This paper has math + illustrations which explain how multiple driver T+M and M+T+M topologies interact to generate the polar dispersion. Think of the speaker cone as a collection of points generating air pressure waves. Around the crossover frequency when all cones vibrate at the same frequency, several different points separated by several inches can generate air pressure waves which reach the listen's ear at different angles which might combine in phase and raise the SPL, or null out-of-phase to reduce the SPL.

Biro Technology

Vertically Symmetric Two-Way Loudspeaker Arrays Reconsidered
MITHAT F. KONAR, AES Member
Biro Technology
 
With the tool inside -> VirtuixCAD - SPL Trace

That alone is usually wrong method, but it may work if manufacturer has measured driver in a cabinet which is close (size and shape) of your box. For example Seas measures in a box, but most of the manufacturers measure to half space i.e. driver is flush mounted in the wall or very large baffle.

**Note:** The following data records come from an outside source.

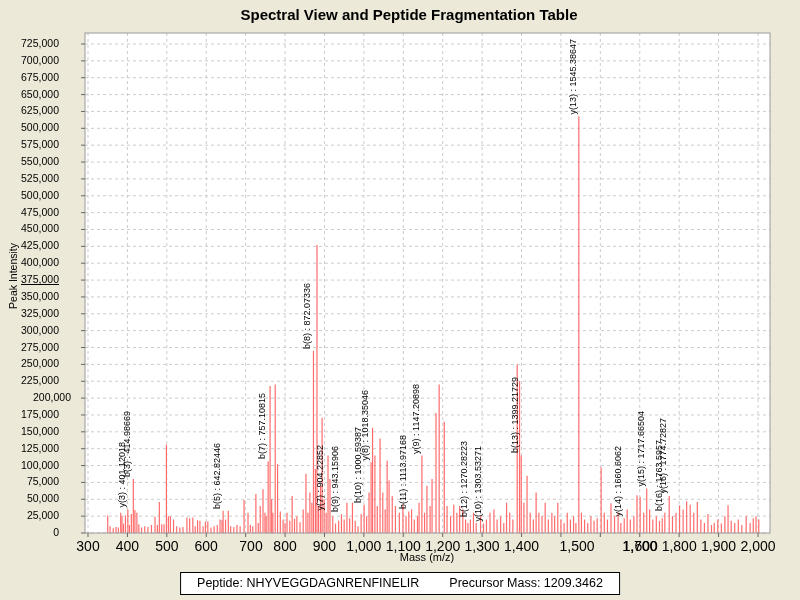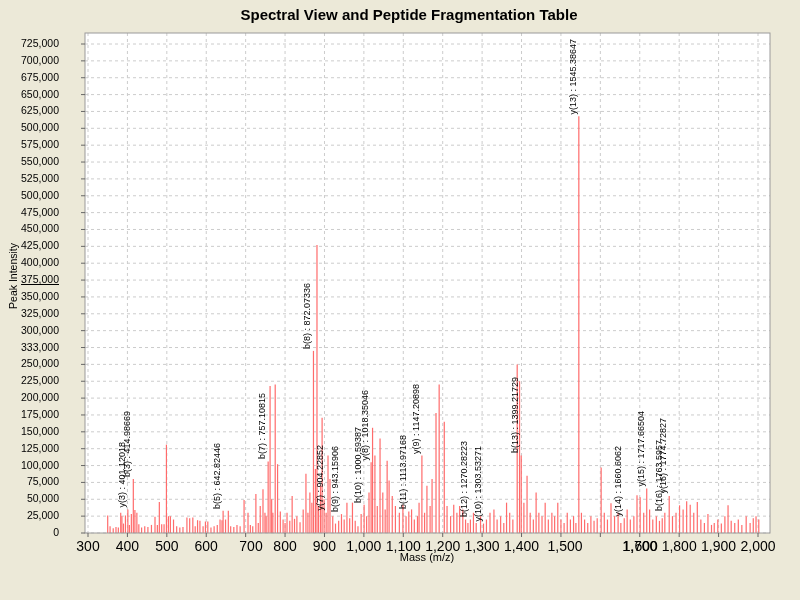--- a/index.html
+++ b/index.html
@@ -404,32 +404,35 @@
       <div class="peak-label" style="left: 567.829px; bottom: 485.83px;">y(13) : 1545.38647</div>
       <div class="peak-label" style="left: 613.239px; bottom: 83.8386px;">y(14) : 1660.6062</div>
       <div class="peak-label" style="left: 635.727px; bottom: 113.516px;">y(15) : 1717.66504</div>
       <div class="peak-label" style="left: 653.829px; bottom: 89.2345px;">b(16) : 1763.5957</div>
       <div class="peak-label" style="left: 658.216px; bottom: 106.097px;">y(16) : 1774.72827</div>
     </div>
 
   <div id="y-axis-title">Peak Intensity</div>
   <div id="x-axis-title">Mass (m/z)</div>
 
+  <div id="footer-box">
+    <span>Peptide: NHYVEGGDAGNRENFINELIR</span><span class="precursor">Precursor Mass: 1209.3462</span>
+  </div>
 <div class="y-tick-label" style="top: 526px;">0</div>
     <div class="y-tick-label" style="top: 509.138px;">25,000</div>
     <div class="y-tick-label" style="top: 492.276px;">50,000</div>
     <div class="y-tick-label" style="top: 475.414px;">75,000</div>
     <div class="y-tick-label" style="top: 458.552px;">100,000</div>
     <div class="y-tick-label" style="top: 441.69px;">125,000</div>
     <div class="y-tick-label" style="top: 424.828px;">150,000</div>
     <div class="y-tick-label" style="top: 407.966px;">175,000</div>
-    <div class="y-tick-label" style="top: 391.103px;">200,000</div>
+    <div class="y-tick-label" style="top: 391.103px; padding-left: 12px;">200,000</div>
     <div class="y-tick-label" style="top: 374.241px;">225,000</div>
     <div class="y-tick-label" style="top: 357.379px;">250,000</div>
-    <div class="y-tick-label" style="top: 340.517px;">333,000</div>
+    <div class="y-tick-label" style="top: 340.517px;">275,000</div>
     <div class="y-tick-label" style="top: 323.655px;">300,000</div>
     <div class="y-tick-label" style="top: 306.793px;">325,000</div>
     <div class="y-tick-label" style="top: 289.931px;">350,000</div>
     <div class="y-tick-label" style="top: 273.069px; text-decoration: underline;">375,000</div>
     <div class="y-tick-label" style="top: 256.207px;">400,000</div>
     <div class="y-tick-label" style="top: 239.345px;">425,000</div>
     <div class="y-tick-label" style="top: 222.483px;">450,000</div>
     <div class="y-tick-label" style="top: 205.621px;">475,000</div>
     <div class="y-tick-label" style="top: 188.759px;">500,000</div>
     <div class="y-tick-label" style="top: 171.897px;">525,000</div>
@@ -446,19 +449,19 @@
     <div class="x-tick-label" style="left: 141.824px; top: 538px;">500</div>
     <div class="x-tick-label" style="left: 181.235px; top: 538px;">600</div>
     <div class="x-tick-label" style="left: 226px; top: 538px; text-align: center;">700</div>
     <div class="x-tick-label" style="left: 260.059px; top: 538px;">800</div>
     <div class="x-tick-label" style="left: 299.471px; top: 538px;">900</div>
     <div class="x-tick-label" style="left: 338.882px; top: 538px;">1,000</div>
     <div class="x-tick-label" style="left: 378.294px; top: 538px;">1,100</div>
     <div class="x-tick-label" style="left: 417.706px; top: 538px;">1,200</div>
     <div class="x-tick-label" style="left: 457.118px; top: 538px;">1,300</div>
     <div class="x-tick-label" style="left: 496.529px; top: 538px;">1,400</div>
-    <div class="x-tick-label" style="left: 540px; top: 538px;">1,500</div>
+    <div class="x-tick-label" style="left: 552px; top: 538px;">1,500</div>
     <div class="x-tick-label" style="left: 575.353px; top: 538px; padding-left: 40px;">1,600</div>
     <div class="x-tick-label" style="left: 614.765px; top: 538px;">1,700</div>
     <div class="x-tick-label" style="left: 654.176px; top: 538px;">1,800</div>
     <div class="x-tick-label" style="left: 693.588px; top: 538px;">1,900</div>
     <div class="x-tick-label" style="left: 733px; top: 538px;">2,000</div>
   </div>
 
 </body></html>

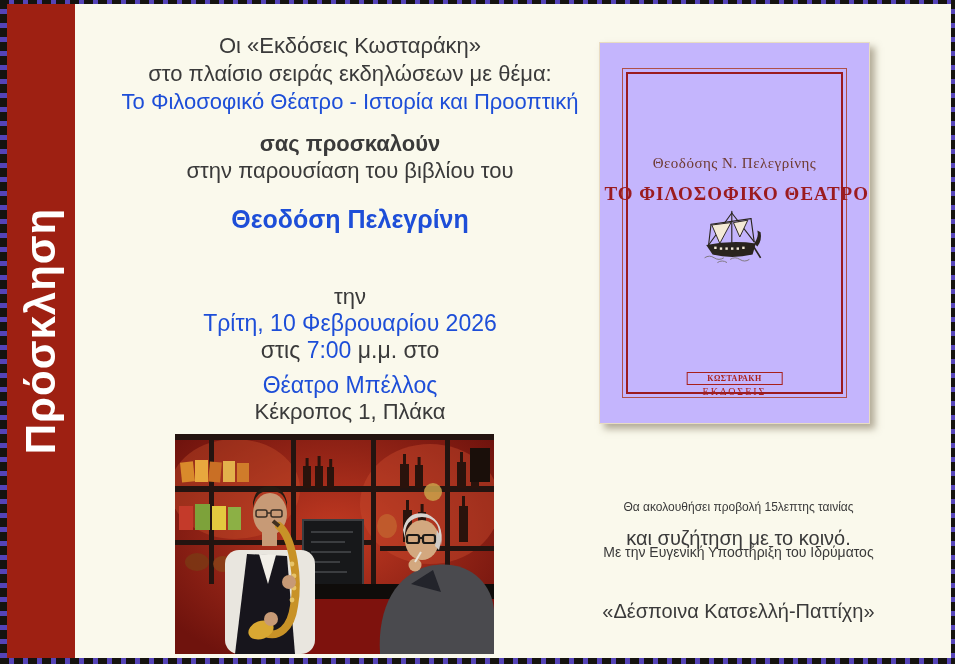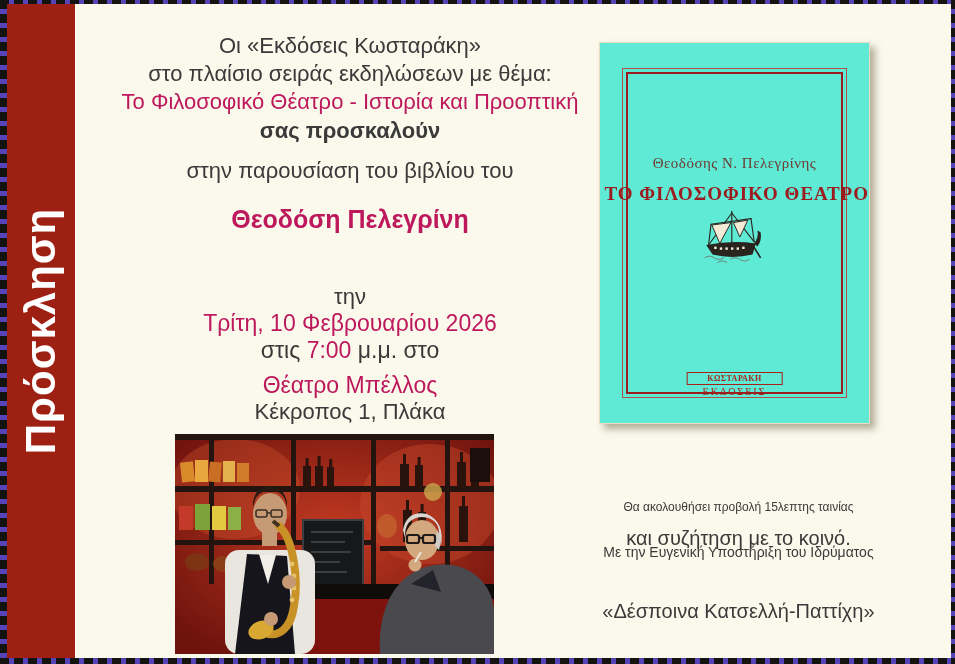--- a/index.html
+++ b/index.html
@@ -22,36 +22,36 @@
   
   .red-band { position:absolute; left:7px; top:4px; width:68px; height:654px; background:#9e2012; }
   .vert-text { position:absolute; left:50%; top:50%;
                transform:translate(-50%,-50%) rotate(-90deg); white-space:nowrap;
                color:#fff; font-weight:bold; font-size:42px; letter-spacing:1px; }
 
   
   .line { position:absolute; left:80px; width:540px; text-align:center; color:#3a3a3a; }
   .fs22 { font-size:22px; }
   .fs23 { font-size:23px; }
-  .red  { color:#be185d; }
+  .red  { color:#1d4ed8; }
   .bold { font-weight:bold; }
   .l1  { top:33px; }  .l2 { top:61px; }  .l3 { top:89px; }
-  .l4  { top:118px;text-align:center; } .l5 { top:158px; }
+  .l4  { top:131px;text-align:center; } .l5 { top:158px; }
   .l6  { top:205px; font-size:25px; }
   .l7  { top:236px; font-size:28px; }
   .l8  { top:284px; } .l9 { top:310px; } .l10 { top:337px; }
   .l11 { top:372px; } .l12 { top:399px; }
 
   
   .photo { position:absolute; left:175px; top:434px; width:319px; height:220px; overflow:hidden; }
   .photo svg { display:block; }
 
   
   .book { position:absolute; left:599px; top:42px; width:271px; height:382px;
-          background:#5eead4; box-shadow:5px 5px 7px rgba(110,95,70,.5);
+          background:#c4b5fd; box-shadow:5px 5px 7px rgba(110,95,70,.5);
           border:1px solid #e8dcc2; }
   .book .frame-outer { position:absolute; left:22px; right:22px; top:25px; bottom:25px;
           border:1px solid #b05048; }
   .book .frame-inner { position:absolute; left:26px; right:26px; top:29px; bottom:29px;
           border:2px solid #9b1b1f; }
   .book .author { position:absolute; top:112px; width:100%; text-align:center;
           font-family:"Liberation Serif", serif; font-size:15px; color:#6e3a31; letter-spacing:.5px; }
   .book .btitle { position:absolute; top:140px; width:100%; text-align:right;
           font-family:"Liberation Serif", serif; font-weight:bold; font-size:19px;
           color:#9b1b1f; letter-spacing:1px; }

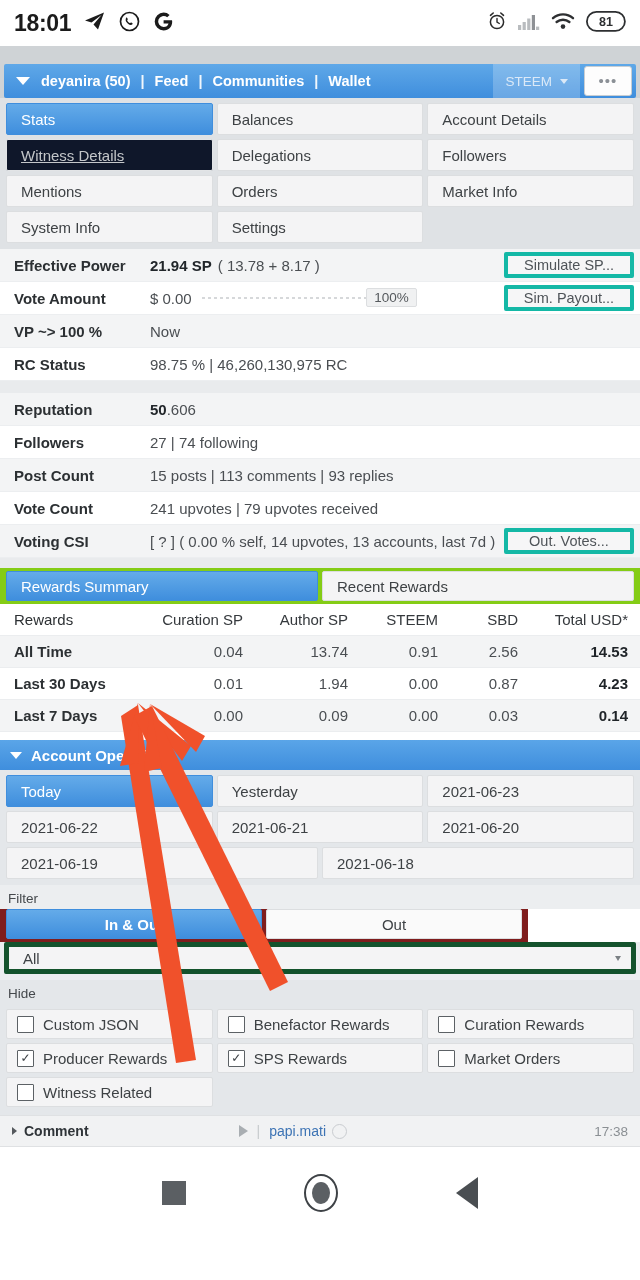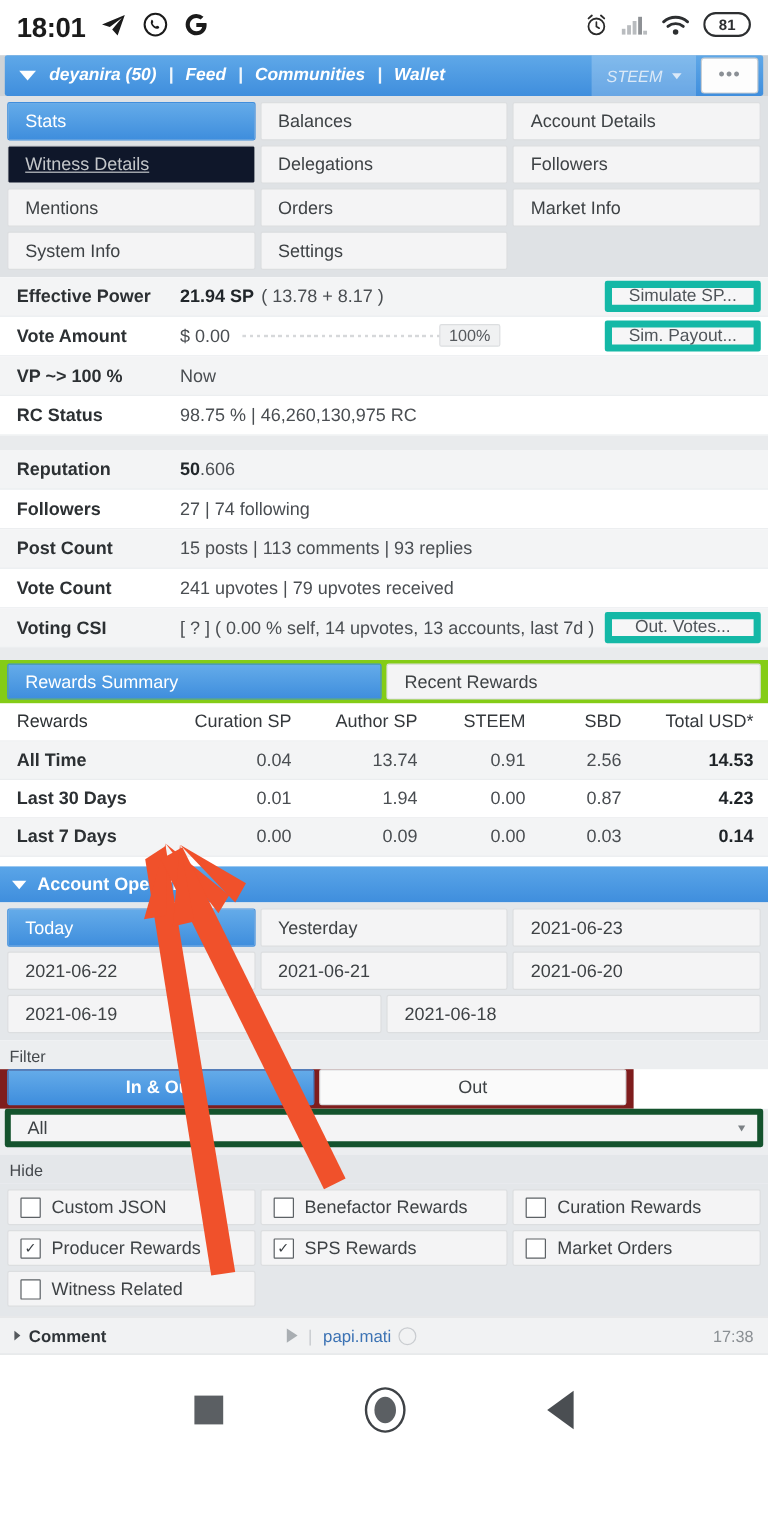--- a/index.html
+++ b/index.html
@@ -15,21 +15,21 @@
   .statusbar{
     height:46px;width:640px;background:#fff;
     display:flex;align-items:center;justify-content:space-between;
     padding:0 14px;box-sizing:border-box;
   }
   .sb-left{display:flex;align-items:center;gap:13px;}
   .sb-time{font-size:23px;font-weight:bold;color:#1b1b1b;letter-spacing:-0.3px;}
   .sb-right{display:flex;align-items:center;gap:11px;}
   .ic{display:block;}
   
-  .apphead-wrap{background:#cfd3d6;padding:0 4px 0 4px;box-sizing:border-box;width:640px;font-style:italic;}
+  .apphead-wrap{background:#cfd3d6;padding:18px 4px 0 4px;box-sizing:border-box;width:640px;}
   .apphead{
     height:34px;background:linear-gradient(180deg,#5fa8e8 0%,#3f8edd 100%);
     display:flex;align-items:center;border-radius:2px;overflow:hidden;
   }
   .caret-down{
     width:0;height:0;border-left:7px solid transparent;border-right:7px solid transparent;
     border-top:8px solid #ffffff;margin:0 9px 0 12px;flex:none;
   }
   .apphead-links{
     color:#fff;font-size:14.5px;font-weight:bold;white-space:nowrap;
@@ -68,21 +68,21 @@
     display:flex;align-items:stretch;min-height:32px;border-bottom:1px solid #eceef0;
     position:relative;
   }
   .statrow.shade{background:#f3f4f5;}
   .st-label{width:150px;flex:none;display:flex;align-items:center;padding-left:14px;
     font-size:15px;font-weight:bold;color:#2c3033;box-sizing:border-box;}
   .st-val{flex:1;display:flex;align-items:center;font-size:15px;color:#4a4e52;gap:0;}
   .st-val b{color:#21262a;font-weight:bold;}
   .st-btn{
     position:absolute;right:6px;top:3px;height:26px;min-width:130px;
-    background:#f6f6f7;border:6px solid #14b8a6;border-radius:2px;
+    background:#f6f6f7;border:4px solid #14b8a6;border-radius:2px;
     display:flex;align-items:center;justify-content:center;
     font-size:14.5px;color:#4f5459;padding:0 10px;box-sizing:border-box;
   }
   .gapbar{height:12px;background:#e9ebed;width:640px;}
   .slider{
     display:inline-flex;align-items:center;margin-left:10px;position:relative;
     width:215px;height:20px;
   }
   .slider .track{
     position:absolute;left:0;right:0;top:9px;height:2px;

Proper method and gear to produce measurement data at home (without large anechoic lab) is here, but very shortly:
Preparation of response measurements for crossover simulation with VituixCAD

And againg, name of the program is VituixCAD (without R)
 
Small addition. You can load traced half space response to VituixCAD Diffraction tool and generate axial response to full space. That is usually minimum effort with traced responses to get decent estimation about baffle step. Diffraction tool is also able to generate directivity; off-axis response in two planes to +/-180 deg, but that is quite reliable only with woofer of 3-way because cone is simulated as ideal piston.
 
Thanks to everyone
I'm getting crazy, I tried some new xovers but the original one that i don't love - sounds best of all of my tries.

I decided to make modifications to the original one.

The problem with him is that I hear to much mid when there is a bass tone.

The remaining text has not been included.